- Given information -
_ _ _
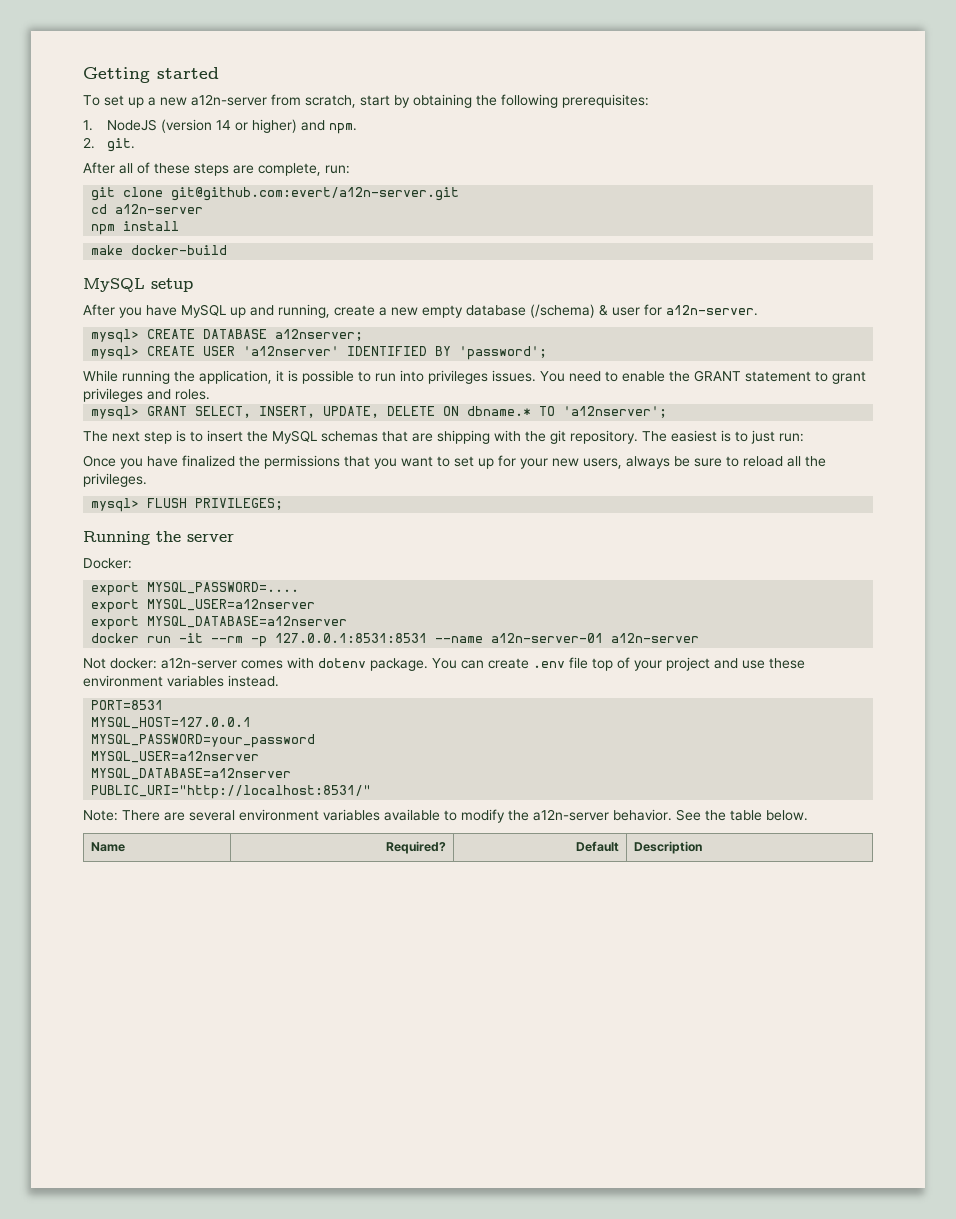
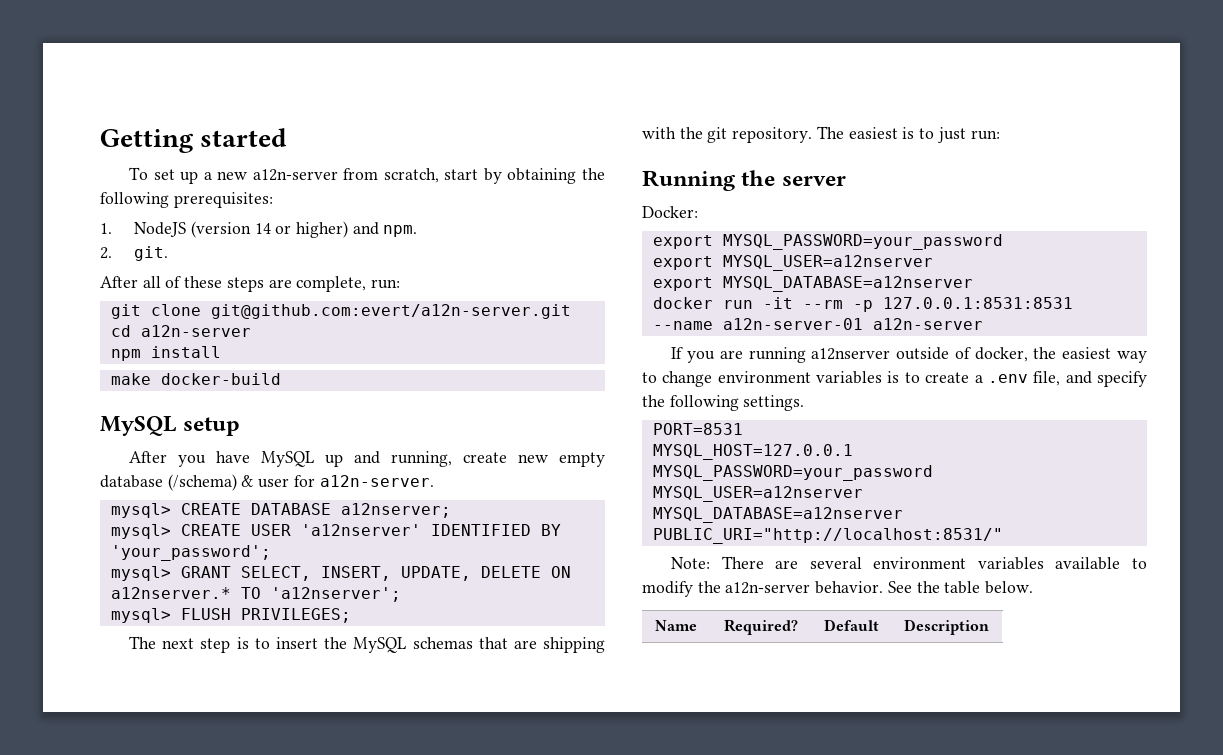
[379,307,387,316] a -> (508, 457) none
[459,346,548,360] [83,370,866,384] [83,388,210,402] 'password'; // While running the application, it is possible to run into privileges issues. You need to enable the GRANT statement to grant privileges and roles. -> [110,545,271,561] 'your_password';
[467,406,532,416] dbname.* -> [110,587,231,599] a12nserver.*
(668, 412) none -> [110,608,351,623] // mysql> FLUSH PRIVILEGES;
[83,455,826,469] [83,473,147,487] [91,498,284,512] // Once you have finalized the permissions that you want to set up for your new users, always be sure to reload all the privileges. // mysql> FLUSH PRIVILEGES; -> (1000, 135) none
[147,582,300,594] MYSQL_PASSWORD=.... -> [722,234,1003,250] MYSQL_PASSWORD=your_password
[83,657,805,671] [83,675,279,687] Not docker: a12n-server comes with dotenv package. You can create .env file top of your project and use these environment variables instead. -> [671,347,1147,363] [642,371,1147,387] [642,395,805,411] If you are running a12nserver outside of docker, the easiest way to change environment variables is to create a .env file, and specify the following settings.

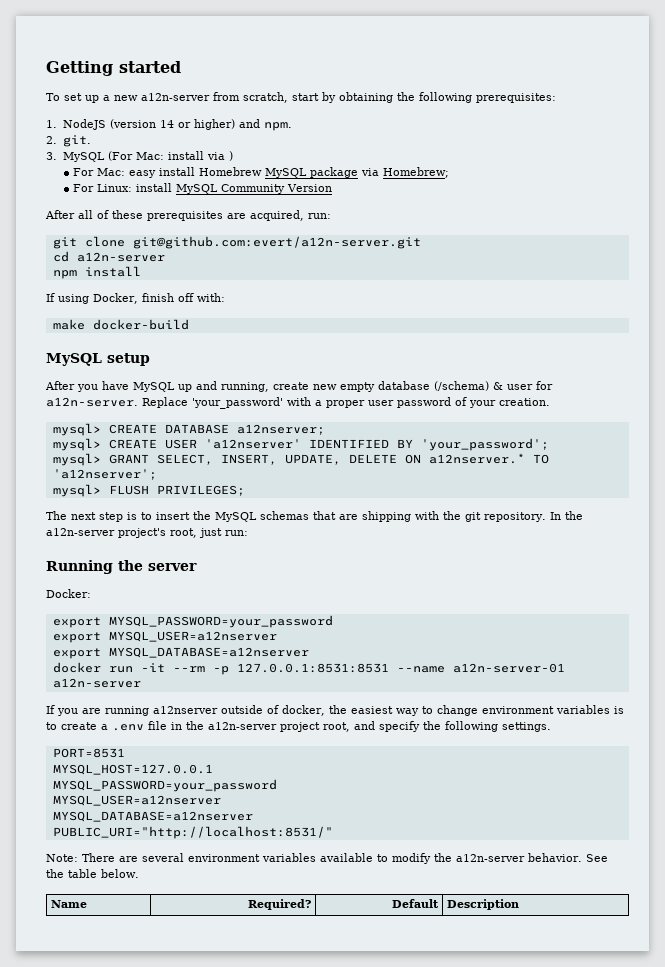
(169, 253) none -> [46,151,233,162] [73,167,450,178] [73,183,333,194] // 3. MySQL (For Mac: install via ) // For Mac: easy install Homebrew MySQL package via Homebrew; // For Linux: install MySQL Community Version
[226,276,367,292] steps are complete, -> [147,210,304,221] prerequisites are acquired,
(221, 352) none -> [46,293,225,304] // If using Docker, finish off with:
(434, 481) none -> [142,397,550,409] Replace 'your_password' with a proper user password of your creation.
[816,126,935,139] The easiest is to -> [549,511,583,520] [46,528,197,538] In the a12n-server project's root,
[1033,371,1061,386] file, -> [148,721,350,732] file in the a12n-server project root,

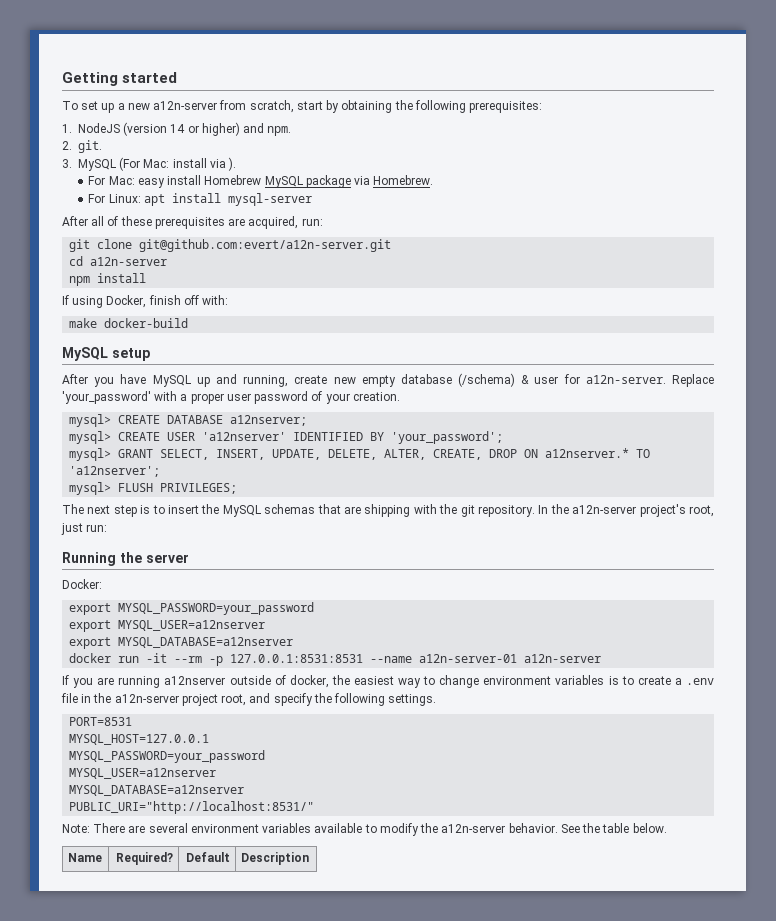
[228,151,233,161] ) -> [228,157,237,171] ).
[383,167,450,178] Homebrew; -> [373,175,434,185] Homebrew.
[136,183,333,194] install MySQL Community Version -> [143,193,312,206] apt install mysql-server
[348,454,397,463] DELETE -> [328,449,518,460] DELETE, ALTER, CREATE, DROP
_ _ _
- Your assignment -
Each line above that has the word "file" must be copied.

- Task solution -
[83,657,805,671] [83,675,279,687] Not docker: a12n-server comes with dotenv package. You can create .env file top of your project and use these environment variables instead. -> [671,347,1147,363] [642,371,1147,387] [642,395,805,411] If you are running a12nserver outside of docker, the easiest way to change environment variables is to create a .env file, and specify the following settings.
[1033,371,1061,386] file, -> [148,721,350,732] file in the a12n-server project root,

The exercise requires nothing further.